*Your instructions:* The full set of entries should be repeated without a single change.

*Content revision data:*
* * * * * * *

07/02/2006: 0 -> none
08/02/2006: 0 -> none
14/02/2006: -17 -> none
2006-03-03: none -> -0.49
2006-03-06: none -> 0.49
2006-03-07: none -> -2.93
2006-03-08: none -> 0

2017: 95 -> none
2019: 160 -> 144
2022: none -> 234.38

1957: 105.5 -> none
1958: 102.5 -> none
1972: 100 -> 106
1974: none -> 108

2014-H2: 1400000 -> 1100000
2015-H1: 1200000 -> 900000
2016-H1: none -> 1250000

* * * * * * *

*Task result:*
07/02/2006: 0 -> none
08/02/2006: 0 -> none
14/02/2006: -17 -> none
2006-03-03: none -> -0.49
2006-03-06: none -> 0.49
2006-03-07: none -> -2.93
2006-03-08: none -> 0

2017: 95 -> none
2019: 160 -> 144
2022: none -> 234.38

1957: 105.5 -> none
1958: 102.5 -> none
1972: 100 -> 106
1974: none -> 108

2014-H2: 1400000 -> 1100000
2015-H1: 1200000 -> 900000
2016-H1: none -> 1250000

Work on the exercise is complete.